> [WORK ITEM] Please return every record exactly, with no pictures included.

Edit tracking data:

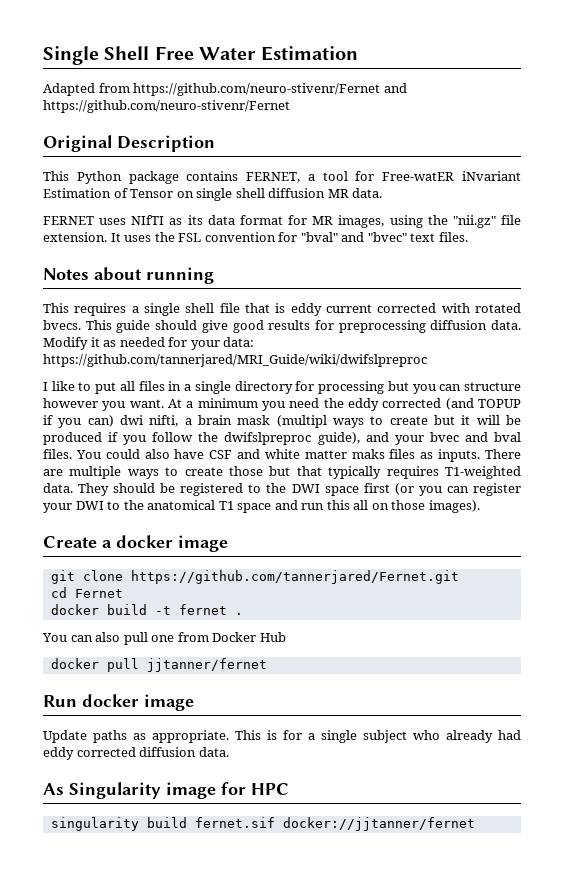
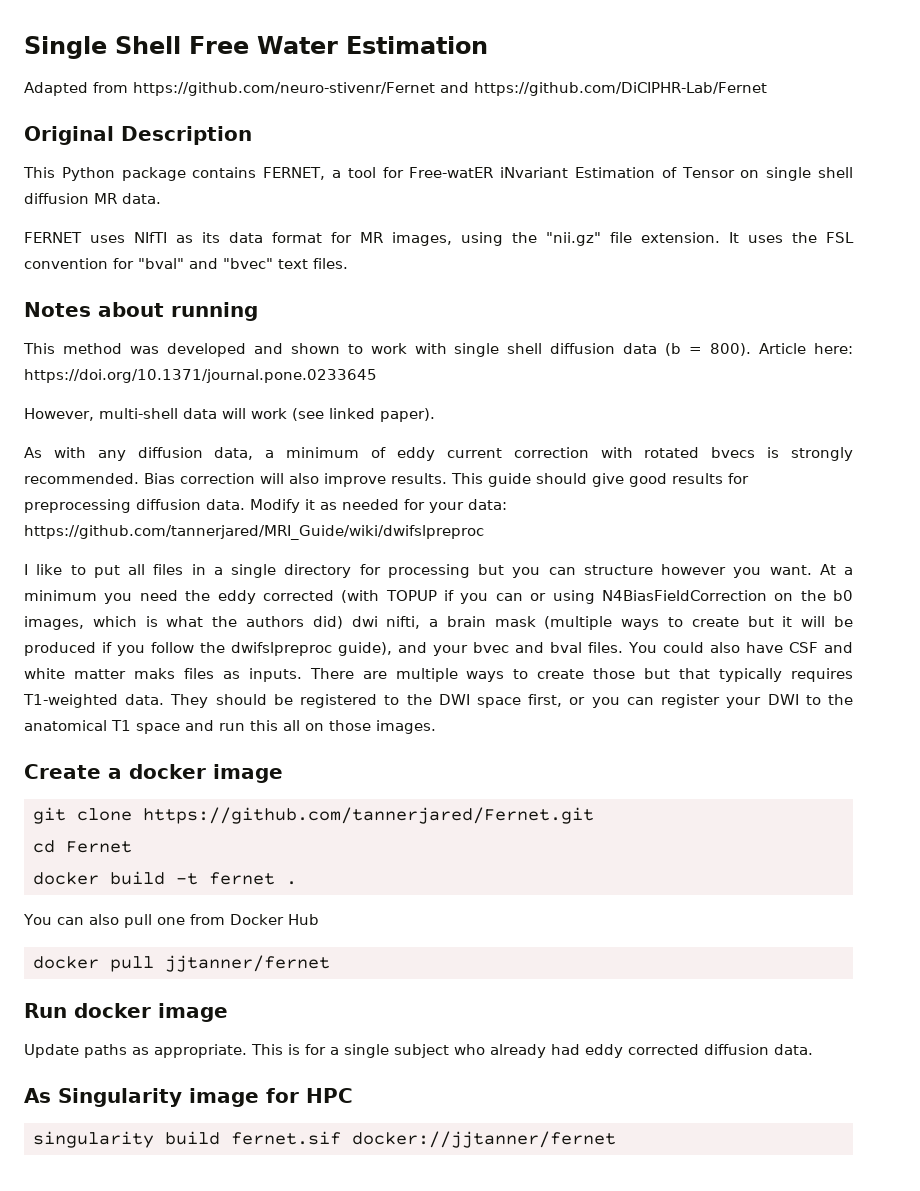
- Adapted from https://github.com/neuro-stivenr/Fernet and https://github.com/neuro-stivenr/Fernet
+ Adapted from https://github.com/neuro-stivenr/Fernet and https://github.com/DiCIPHR-Lab/Fernet
- This requires a single shell file that is eddy current corrected with rotated bvecs.
+ This method was developed and shown to work with single shell diffusion data (b = 800). Article here: https://doi.org/10.1371/journal.pone.0233645
+ However, multi-shell data will work (see linked paper).
+ As with any diffusion data, a minimum of eddy current correction with rotated bvecs is strongly recommended. Bias correction will also improve results.
- At a minimum you need the eddy corrected (and TOPUP if you can) dwi nifti, a brain mask (multipl ways to create but it will be produced if you follow the dwifslpreproc guide), and your bvec and bval files.
+ At a minimum you need the eddy corrected (with TOPUP if you can or using N4BiasFieldCorrection on the b0 images, which is what the authors did) dwi nifti, a brain mask (multiple ways to create but it will be produced if you follow the dwifslpreproc guide), and your bvec and bval files.
- They should be registered to the DWI space first (or you can register your DWI to the anatomical T1 space and run this all on those images).
+ They should be registered to the DWI space first, or you can register your DWI to the anatomical T1 space and run this all on those images.

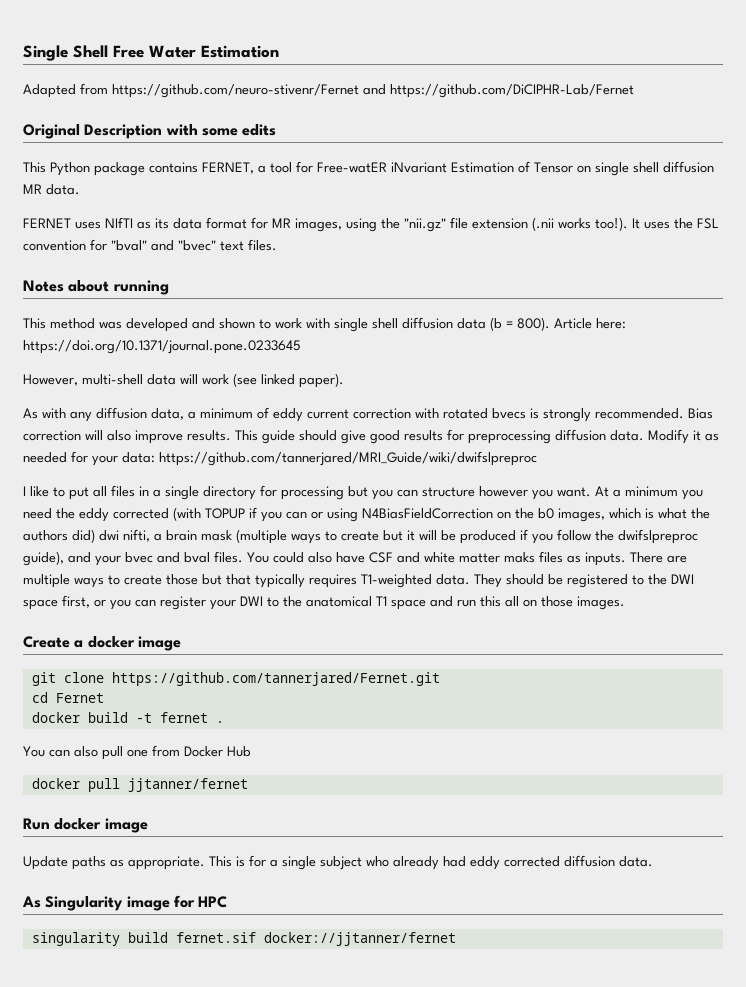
- Original Description
+ Original Description with some edits
- FERNET uses NIfTI as its data format for MR images, using the "nii.gz" file extension.
+ FERNET uses NIfTI as its data format for MR images, using the "nii.gz" file extension (.nii works too!).

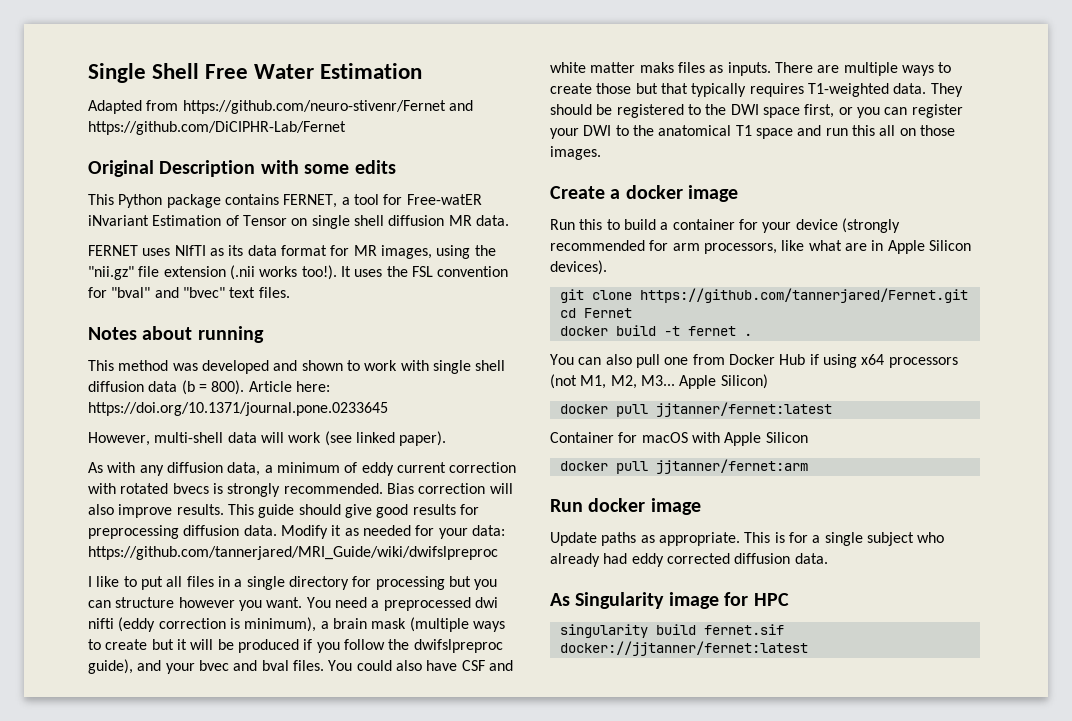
- At a minimum you need the eddy corrected (with TOPUP if you can or using N4BiasFieldCorrection on the b0 images, which is what the authors did) dwi nifti, a brain mask (multiple ways to create but it will be produced if you follow the dwifslpreproc guide), and your bvec and bval files.
+ You need a preprocessed dwi nifti (eddy correction is minimum), a brain mask (multiple ways to create but it will be produced if you follow the dwifslpreproc guide), and your bvec and bval files.
+ Run this to build a container for your device (strongly recommended for arm processors, like what are in Apple Silicon devices).
- You can also pull one from Docker Hub
- docker pull jjtanner/fernet
+ You can also pull one from Docker Hub if using x64 processors (not M1, M2, M3... Apple Silicon)
+ docker pull jjtanner/fernet:latest
+ Container for macOS with Apple Silicon
+ docker pull jjtanner/fernet:arm
- singularity build fernet.sif docker://jjtanner/fernet
+ singularity build fernet.sif docker://jjtanner/fernet:latest

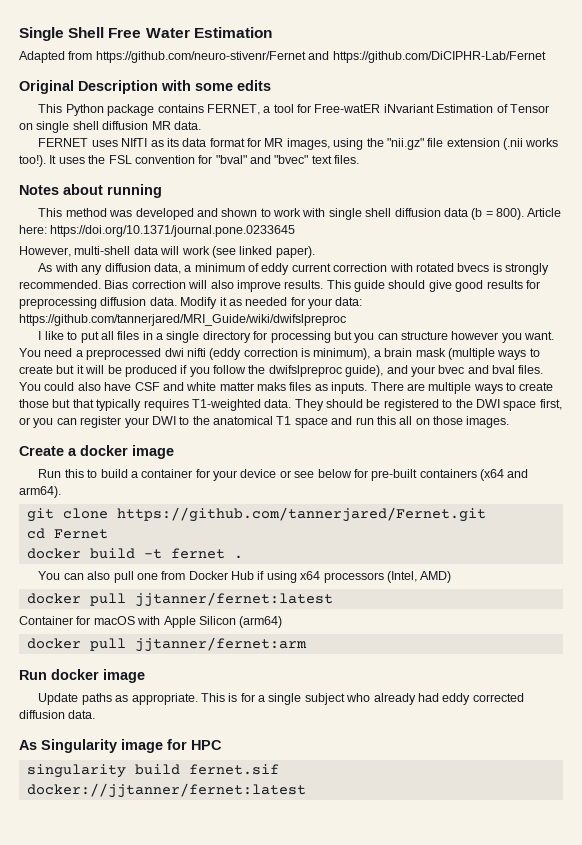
- Run this to build a container for your device (strongly recommended for arm processors, like what are in Apple Silicon devices).
+ Run this to build a container for your device or see below for pre-built containers (x64 and arm64).
- You can also pull one from Docker Hub if using x64 processors (not M1, M2, M3... Apple Silicon)
+ You can also pull one from Docker Hub if using x64 processors (Intel, AMD)
- Container for macOS with Apple Silicon
+ Container for macOS with Apple Silicon (arm64)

> [COMPLETED EXERCISE]
- Adapted from https://github.com/neuro-stivenr/Fernet and https://github.com/neuro-stivenr/Fernet
+ Adapted from https://github.com/neuro-stivenr/Fernet and https://github.com/DiCIPHR-Lab/Fernet
- This requires a single shell file that is eddy current corrected with rotated bvecs.
+ This method was developed and shown to work with single shell diffusion data (b = 800). Article here: https://doi.org/10.1371/journal.pone.0233645
+ However, multi-shell data will work (see linked paper).
+ As with any diffusion data, a minimum of eddy current correction with rotated bvecs is strongly recommended. Bias correction will also improve results.
- At a minimum you need the eddy corrected (and TOPUP if you can) dwi nifti, a brain mask (multipl ways to create but it will be produced if you follow the dwifslpreproc guide), and your bvec and bval files.
+ At a minimum you need the eddy corrected (with TOPUP if you can or using N4BiasFieldCorrection on the b0 images, which is what the authors did) dwi nifti, a brain mask (multiple ways to create but it will be produced if you follow the dwifslpreproc guide), and your bvec and bval files.
- They should be registered to the DWI space first (or you can register your DWI to the anatomical T1 space and run this all on those images).
+ They should be registered to the DWI space first, or you can register your DWI to the anatomical T1 space and run this all on those images.

- Original Description
+ Original Description with some edits
- FERNET uses NIfTI as its data format for MR images, using the "nii.gz" file extension.
+ FERNET uses NIfTI as its data format for MR images, using the "nii.gz" file extension (.nii works too!).

- At a minimum you need the eddy corrected (with TOPUP if you can or using N4BiasFieldCorrection on the b0 images, which is what the authors did) dwi nifti, a brain mask (multiple ways to create but it will be produced if you follow the dwifslpreproc guide), and your bvec and bval files.
+ You need a preprocessed dwi nifti (eddy correction is minimum), a brain mask (multiple ways to create but it will be produced if you follow the dwifslpreproc guide), and your bvec and bval files.
+ Run this to build a container for your device (strongly recommended for arm processors, like what are in Apple Silicon devices).
- You can also pull one from Docker Hub
- docker pull jjtanner/fernet
+ You can also pull one from Docker Hub if using x64 processors (not M1, M2, M3... Apple Silicon)
+ docker pull jjtanner/fernet:latest
+ Container for macOS with Apple Silicon
+ docker pull jjtanner/fernet:arm
- singularity build fernet.sif docker://jjtanner/fernet
+ singularity build fernet.sif docker://jjtanner/fernet:latest

- Run this to build a container for your device (strongly recommended for arm processors, like what are in Apple Silicon devices).
+ Run this to build a container for your device or see below for pre-built containers (x64 and arm64).
- You can also pull one from Docker Hub if using x64 processors (not M1, M2, M3... Apple Silicon)
+ You can also pull one from Docker Hub if using x64 processors (Intel, AMD)
- Container for macOS with Apple Silicon
+ Container for macOS with Apple Silicon (arm64)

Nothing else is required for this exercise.